Some time ago, I registered doubts about the political wisdom of framing homelessness as a human rights violation.
I’m not ready to recant. But I can see some advantages in the framing now, thanks to a recent webinar hosted by the National Law Center on Poverty & Homelessness.
This spin-off I’m referring to is formally known as Comment 4. It’s basically a UN committee’s interpretation of the right to adequate housing.
The right was originally one element in the Universal Declaration’s broader statement of a right to an adequate standard of living. It was then folded into a covenant, i.e., a set of binding commitments, on economic, social and cultural rights.
Though the U.S. was one of the movers and shakers behind the Universal Declaration, it did not embrace the covenant.
President Carter signed it early in his term, but he didn’t move forward to get the Senate’s consent, which the Constitution requires to make any international agreement U.S. law. Probably knew it was way too liberal to get a majority vote.
And if it was then, it certainly is now, though NLCHP notes some recent administration statements that implicitly recognize some basic (non-binding) human rights obligations.
It makes a good case, I think, for advantages we would gain from formally recognizing housing as a human right, defined according to the international standards in Comment 4.
The first is that it would convert adequate housing from an optional policy goal — something we may or may not spend money on — to an obligation comparable to obligations implicit in the Bill of Rights.
NLCHP says — and this was an important learning for me — that recognizing a right to housing wouldn’t mean that anyone and everyone could go to court and get the government to provide them with a decent house or apartment they could afford.
It would, however, commit the government to making consistent progress toward that goal — and to eliminating policies and practices that subvert it, e.g., public housing rules that ban people with criminal records.
The second advantage is that it would create a mechanism for accountability.
Advocates — and through their efforts, the general public — would have a common, comprehensive set of standards for assessing government housing policies and programs.
And the government would have to publicly report periodically on how it was complying with each because that’s one of the things governments agree to do under the unratified covenant.
NLCHP shows what the results could be. Not good, to put it mildly.
Comment 4 lays out seven aspects of the right to housing. NLCHP splits the first — security of tenure — into five subparts, giving us 12 aspects in all. The U.S. gets a grade for each, based on a set of criteria applied to policies and budgets at all government levels.

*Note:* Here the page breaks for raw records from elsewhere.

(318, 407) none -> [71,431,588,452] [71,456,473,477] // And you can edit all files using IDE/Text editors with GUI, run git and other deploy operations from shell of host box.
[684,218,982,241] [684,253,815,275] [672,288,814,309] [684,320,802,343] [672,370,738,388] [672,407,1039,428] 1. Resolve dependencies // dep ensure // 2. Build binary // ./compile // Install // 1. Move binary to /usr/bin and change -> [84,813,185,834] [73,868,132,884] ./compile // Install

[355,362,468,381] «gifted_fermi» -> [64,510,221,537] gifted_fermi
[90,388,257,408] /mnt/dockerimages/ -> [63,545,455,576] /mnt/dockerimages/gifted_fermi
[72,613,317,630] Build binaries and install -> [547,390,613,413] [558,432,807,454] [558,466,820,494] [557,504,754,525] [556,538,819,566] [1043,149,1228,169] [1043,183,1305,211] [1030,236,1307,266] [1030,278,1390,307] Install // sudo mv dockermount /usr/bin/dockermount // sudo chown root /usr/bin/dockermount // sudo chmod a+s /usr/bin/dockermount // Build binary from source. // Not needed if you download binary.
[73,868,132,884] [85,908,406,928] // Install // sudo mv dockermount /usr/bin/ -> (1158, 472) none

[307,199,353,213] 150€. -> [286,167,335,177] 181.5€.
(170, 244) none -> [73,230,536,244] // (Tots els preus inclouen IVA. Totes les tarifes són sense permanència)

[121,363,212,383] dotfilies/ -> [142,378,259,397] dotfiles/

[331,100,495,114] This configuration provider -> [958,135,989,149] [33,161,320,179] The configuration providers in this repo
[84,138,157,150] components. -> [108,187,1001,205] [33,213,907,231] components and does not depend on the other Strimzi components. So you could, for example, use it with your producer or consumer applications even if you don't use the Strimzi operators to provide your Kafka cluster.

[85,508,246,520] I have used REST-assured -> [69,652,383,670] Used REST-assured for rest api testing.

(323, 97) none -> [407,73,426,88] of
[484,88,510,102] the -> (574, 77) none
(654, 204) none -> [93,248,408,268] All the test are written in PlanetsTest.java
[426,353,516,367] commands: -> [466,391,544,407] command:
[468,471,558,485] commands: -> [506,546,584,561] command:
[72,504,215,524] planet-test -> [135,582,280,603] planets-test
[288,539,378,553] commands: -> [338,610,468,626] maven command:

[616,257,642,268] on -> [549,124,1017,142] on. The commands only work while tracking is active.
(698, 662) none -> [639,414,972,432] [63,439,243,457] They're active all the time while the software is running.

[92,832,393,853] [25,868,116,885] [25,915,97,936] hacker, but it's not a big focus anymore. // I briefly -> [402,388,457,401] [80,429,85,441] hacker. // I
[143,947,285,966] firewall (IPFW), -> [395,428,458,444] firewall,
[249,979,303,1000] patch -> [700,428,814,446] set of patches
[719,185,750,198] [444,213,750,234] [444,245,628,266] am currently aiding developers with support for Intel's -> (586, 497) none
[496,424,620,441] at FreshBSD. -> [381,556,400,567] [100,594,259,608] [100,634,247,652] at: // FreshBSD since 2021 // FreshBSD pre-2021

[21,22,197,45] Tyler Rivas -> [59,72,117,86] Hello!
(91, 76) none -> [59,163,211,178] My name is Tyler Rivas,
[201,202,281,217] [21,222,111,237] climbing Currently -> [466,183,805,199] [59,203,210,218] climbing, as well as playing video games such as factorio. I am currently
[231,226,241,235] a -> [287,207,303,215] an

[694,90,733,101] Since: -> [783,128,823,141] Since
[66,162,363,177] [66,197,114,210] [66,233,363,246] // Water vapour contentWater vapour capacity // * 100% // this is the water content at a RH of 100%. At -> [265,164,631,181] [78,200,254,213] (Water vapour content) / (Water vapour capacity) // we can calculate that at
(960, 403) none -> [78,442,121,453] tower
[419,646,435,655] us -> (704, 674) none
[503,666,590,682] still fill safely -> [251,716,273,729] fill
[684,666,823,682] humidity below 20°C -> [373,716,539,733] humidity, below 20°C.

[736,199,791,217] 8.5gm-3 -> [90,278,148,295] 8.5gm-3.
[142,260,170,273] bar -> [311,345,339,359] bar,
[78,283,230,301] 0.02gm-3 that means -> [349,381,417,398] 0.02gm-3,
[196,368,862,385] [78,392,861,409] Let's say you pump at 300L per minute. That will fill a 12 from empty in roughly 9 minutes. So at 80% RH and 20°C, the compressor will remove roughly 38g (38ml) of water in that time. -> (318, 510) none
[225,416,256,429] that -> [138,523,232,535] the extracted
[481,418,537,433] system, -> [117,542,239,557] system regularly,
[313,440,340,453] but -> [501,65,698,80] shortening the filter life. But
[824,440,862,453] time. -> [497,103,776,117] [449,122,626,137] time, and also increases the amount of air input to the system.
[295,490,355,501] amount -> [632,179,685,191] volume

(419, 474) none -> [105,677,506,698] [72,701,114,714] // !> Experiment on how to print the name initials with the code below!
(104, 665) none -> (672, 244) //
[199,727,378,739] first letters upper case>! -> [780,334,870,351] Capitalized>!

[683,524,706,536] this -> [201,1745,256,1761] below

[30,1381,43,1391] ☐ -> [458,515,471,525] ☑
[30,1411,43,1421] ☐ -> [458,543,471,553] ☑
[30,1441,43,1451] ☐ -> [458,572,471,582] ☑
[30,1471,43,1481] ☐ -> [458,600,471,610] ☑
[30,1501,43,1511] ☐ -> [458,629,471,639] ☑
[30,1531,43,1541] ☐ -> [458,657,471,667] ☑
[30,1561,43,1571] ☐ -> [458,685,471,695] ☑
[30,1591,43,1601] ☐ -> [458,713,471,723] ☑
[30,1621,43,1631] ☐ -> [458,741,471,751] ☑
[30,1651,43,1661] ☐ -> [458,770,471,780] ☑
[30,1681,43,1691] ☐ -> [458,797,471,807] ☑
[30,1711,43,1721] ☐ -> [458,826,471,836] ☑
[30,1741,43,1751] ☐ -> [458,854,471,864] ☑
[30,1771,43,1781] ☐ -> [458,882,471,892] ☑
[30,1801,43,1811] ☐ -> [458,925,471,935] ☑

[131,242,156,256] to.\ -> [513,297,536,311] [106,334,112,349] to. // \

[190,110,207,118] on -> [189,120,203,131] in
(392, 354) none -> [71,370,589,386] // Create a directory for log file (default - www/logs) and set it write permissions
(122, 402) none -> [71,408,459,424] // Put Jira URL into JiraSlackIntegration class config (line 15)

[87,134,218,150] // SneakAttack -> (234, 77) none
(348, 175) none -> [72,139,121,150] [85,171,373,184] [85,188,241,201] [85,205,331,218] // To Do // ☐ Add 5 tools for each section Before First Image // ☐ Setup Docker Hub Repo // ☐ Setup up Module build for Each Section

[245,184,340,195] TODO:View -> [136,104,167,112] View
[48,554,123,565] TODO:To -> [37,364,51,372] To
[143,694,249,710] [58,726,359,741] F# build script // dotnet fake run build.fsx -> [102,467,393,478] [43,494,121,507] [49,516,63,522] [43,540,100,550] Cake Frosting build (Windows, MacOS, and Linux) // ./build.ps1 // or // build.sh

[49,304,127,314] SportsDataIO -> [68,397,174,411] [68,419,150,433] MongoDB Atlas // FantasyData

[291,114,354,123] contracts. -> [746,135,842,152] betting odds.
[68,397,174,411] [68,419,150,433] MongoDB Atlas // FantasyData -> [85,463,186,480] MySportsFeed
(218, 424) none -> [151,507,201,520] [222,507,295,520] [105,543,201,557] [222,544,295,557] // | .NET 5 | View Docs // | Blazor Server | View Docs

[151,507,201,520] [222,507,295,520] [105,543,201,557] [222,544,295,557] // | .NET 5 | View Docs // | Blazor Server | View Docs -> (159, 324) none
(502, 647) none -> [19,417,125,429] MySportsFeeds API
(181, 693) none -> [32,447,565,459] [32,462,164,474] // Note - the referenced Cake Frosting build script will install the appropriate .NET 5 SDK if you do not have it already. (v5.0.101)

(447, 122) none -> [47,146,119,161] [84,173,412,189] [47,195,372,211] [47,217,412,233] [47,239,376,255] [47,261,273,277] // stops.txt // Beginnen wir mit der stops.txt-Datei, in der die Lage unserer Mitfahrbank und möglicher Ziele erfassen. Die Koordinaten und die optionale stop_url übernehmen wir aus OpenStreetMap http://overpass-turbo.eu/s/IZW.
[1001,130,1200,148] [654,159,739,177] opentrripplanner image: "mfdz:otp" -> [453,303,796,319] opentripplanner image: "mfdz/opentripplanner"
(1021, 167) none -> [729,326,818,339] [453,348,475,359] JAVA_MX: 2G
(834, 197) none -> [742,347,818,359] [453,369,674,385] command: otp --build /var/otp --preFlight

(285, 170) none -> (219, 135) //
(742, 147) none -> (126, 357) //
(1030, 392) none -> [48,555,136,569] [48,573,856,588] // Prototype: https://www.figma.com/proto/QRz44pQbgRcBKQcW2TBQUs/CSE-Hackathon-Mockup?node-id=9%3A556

Six D grades, including one D+. Two C grades, both minuses. Only one in the A range — an A- for a subset of the criminalization of homelessness aspect. It’s fully offset by the F for criminalization of homelessness overall.
Now, some of the aspects in Comment 4 make me a tad uncomfortable. For example, the security of tenure rights seem to preclude forced evictions across the board.
Surely a landlord should be able, if all else fails, to get tenants removed from an apartment they’re trashing — or just cavalierly occupying rent-free.
I would guess that NLCHP agrees since it focuses on legal protections in foreclosures and rights to legal counsel in landlord/tenant cases. No problem there for me.
In any event, one may disagree with some of the specific housing right interpretations — and perhaps with some of the grades.
But I doubt anyone who’s been reading — or watching — the news would fail to agree that we’re doing a poor job of ensuring that everyone in this country has a decent, affordable place to live.
Or that periodic report cards like the one NLCHP has compiled are a worthwhile reminder that we should hold ourselves to higher standards than we evidently do.